Чтоб услыхал хоть один человек - страница 33
Однако взглянем снова на Доппо – из-за своего острого ума он не мог не обращать взора к земле, так же как из-за своего мягкого сердца не мог не обращать взора к небу. Первое родило такие рассказы, как «Правдолюбец» и «Бамбуковая калитка», второе – «Незаурядно заурядного человека», «Горе мальчика», «Печаль картины» и другие рассказы. Не случайно Доппо любили и натуралисты, и гуманисты.
Обладая мягким сердцем, он был, конечно, поэтом. Не просто в том смысле, что писал стихи. Он был поэтом, отличным от Симадзаки Тосона и Таямы Катая. От него нельзя было требовать стихов Таямы, напоминавших полноводную реку. Нельзя было требовать и стихов Симадзаки, похожих на яркий цветник. Стихи Доппо теснее связаны с жизнью. Они всякий раз взывали к «облакам в бескрайней выси». В молодости одной из любимых книг Доппо было сочинение Карлейля «Герои». Мне кажется, исторические взгляды Карлейля оказали на него огромное влияние. Но не меньшее влияние оказал поэтический дух Карлейля.

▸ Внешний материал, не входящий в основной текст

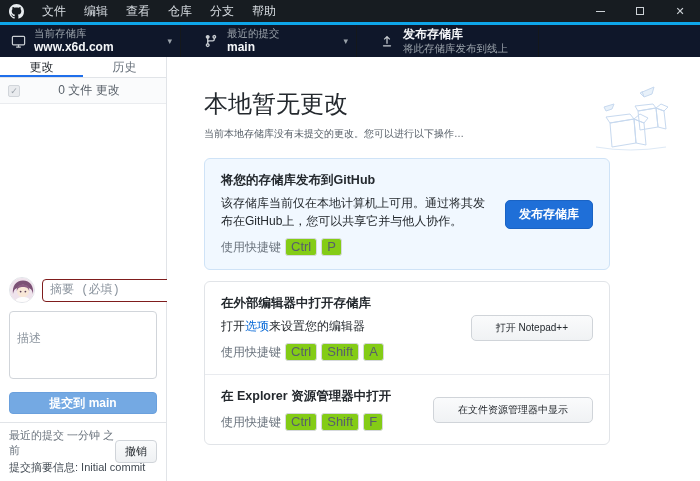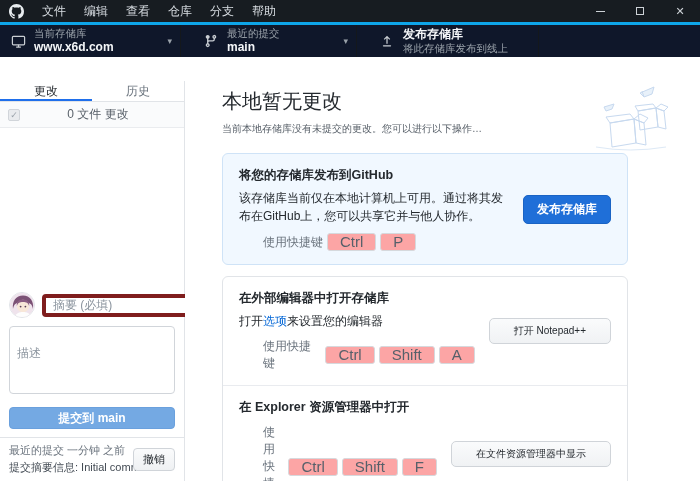"更改" .sidebar { margin-top: 24px -> none; width: 185px -> 167px }
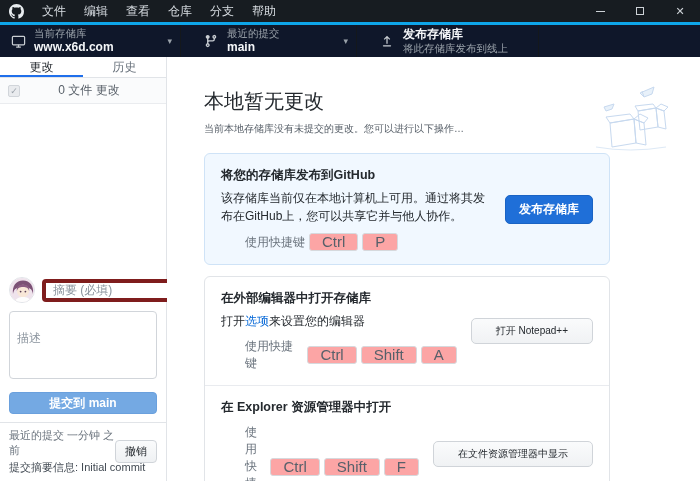"本地暂无更改" .page-title { font-size: 20px -> 24px }
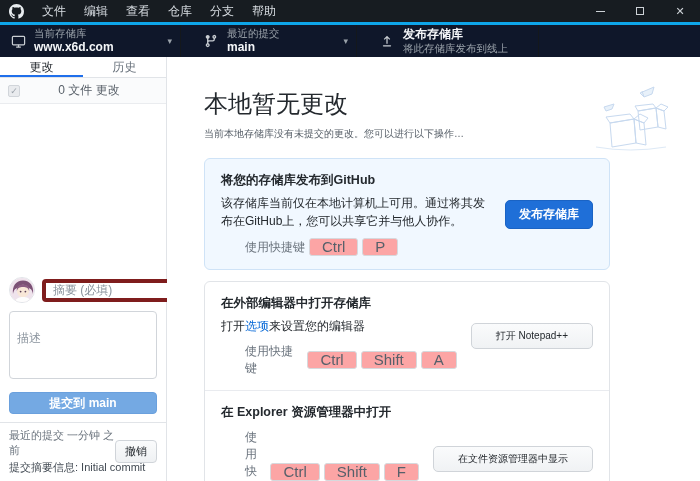"使用快捷键" .shortcut-row { margin-left: 24px -> none }
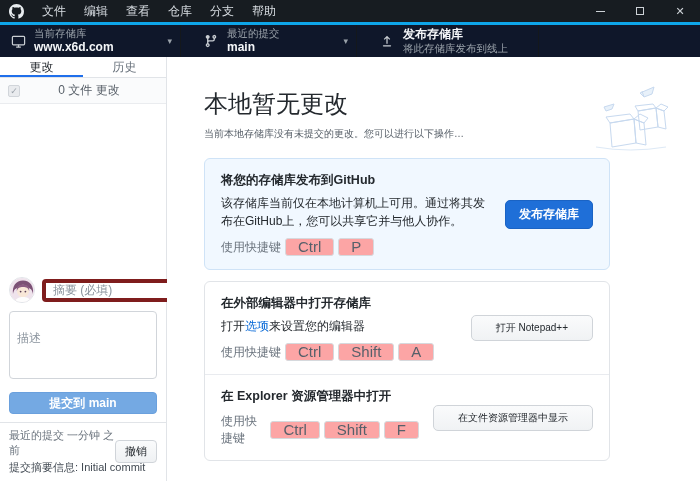"Ctrl" .kbd { background: #fca5a5 -> #84cc16; font-size: 15px -> 13px; padding: 0px 12px -> 0px 5px }
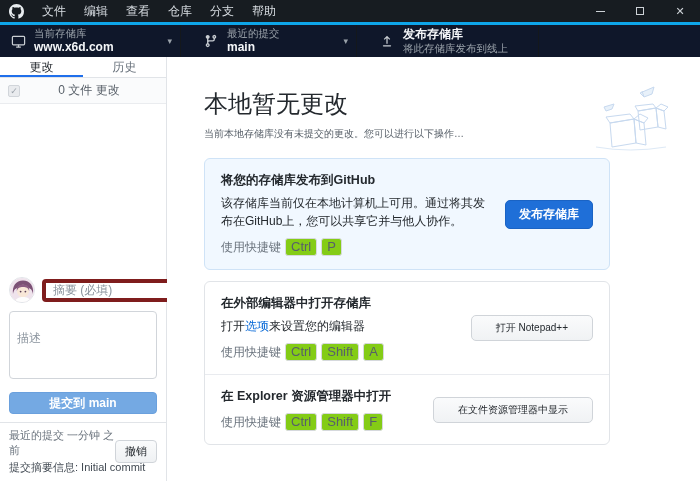"摘要 (必填)" .summary-input { border: 4px solid #7f1d1d -> 1px solid #7f1d1d; font-family: Liberation Sans, sans-serif -> Liberation Mono, monospace }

Как я уже отмечал, Доппо обладал острым умом. Стихи «Свободное обитание в горном лесу» не могли не превратиться в сборник эссе «Равнина Мусаси». «Равнина Мусаси», как говорит само название, действительно равнина. Но сквозь перелески, разбросанные на этой равнине, проглядывают горы. «Природа и человек» Токутоми представляет собой полную противоположность «Равнине Мусаси». В описании природы они, безусловно, равны. Но на последнем гораздо больше, чем на первом, лежит патина печали. В ней чувствуется налёт традиций Востока, включая Россию. Удивительна судьба «Равнины Мусаси» – патина печали превратила её в ещё более совершенное произведение. (Немало писателей пошли дорогой, проложенной Доппо в «Равнине Мусаси». Я помню одного – Ёсиэ Когана. Сборник его эссе того времени исчез в заливающем нас «книжном потоке». Но он был поразительно трогателен.)
Доппо ступил на землю. И, как всякий человек, столкнулся с людским варварством. Но живший в нем поэт навсегда остался поэтом. Острый ум заставил написать перед смертью «Записки прикованного к постели». Им же создано стихотворение в прозе «Дождь в пустыне».
Если говорить о наиболее совершенных произведениях Доппо, то нужно назвать «Правдолюбца» и «Бамбуковую калитку». Но они не дают полного представления о Доппо, который сочетал в себе поэта и прозаика. Наиболее гармоничного или наиболее счастливого Доппо я вижу в его эссе «Охота на оленя». Этому эссе близки ранние произведения Накамуры Сэйко.
Все писатели-натуралисты шли вперёд, сосредоточенно глядя перед собой. И лишь Доппо время от времени воспарял к небу…
Я прочёл «Понемногу о многом» Танидзаки Дзюнъитиро, и мне снова захотелось поговорить с ним. Разумеется, мне бы хотелось поспорить не с одним Танидзаки. Но, к сожалению, сейчас редко можно встретить противника, с которым удалось бы подискутировать открыто и бескорыстно. Именно такого человека я увидел в Танидзаки Дзюнъитиро. Возможно, я оказываю ему медвежью услугу. Но если он дружески, спокойно выслушает меня, я буду этим вполне удовлетворён.
Бессмертно не только искусство. Бессмертны и наши суждения об искусстве. Мы без конца обсуждаем проблему: что такое искусство? Мысли об этом мешают моему перу двигаться свободно. Но, чтобы полностью выявить свою позицию, я бы хотел немного поиграть в пинг-понг идей.
Не исключено, что я, как утверждает Танидзаки, подвержен беспрерывным колебаниям. А может быть, действительно подвержен им. У меня не хватает мужества решительно преодолеть то, что уготовано мне злым роком. А когда изредка такое мужество появляется, мне всё равно ничего не удаётся. Пример тому – мои рассуждения о произведениях, лишённых того, что можно назвать «повествованием». Но я говорил – Танидзаки приводит эту цитату, – что «ценность художника определяется тем, насколько «чистым» он является». Эти слова ни в малейшей степени не противоречат сказанному мной, что произведения, лишённые того, что можно назвать «повествованием», являются не самыми лучшими. Я бы лишь хотел увидеть в прозаическом или драматическом произведении «чистого» художника. (К примеру, произведения японских очеркистов демонстрируют облик «чистого» художника.) Думаю, сказанного достаточно, чтобы ответить Танидзаки, заявившему: «Я не совсем хорошо понимаю, что означает поэтический дух».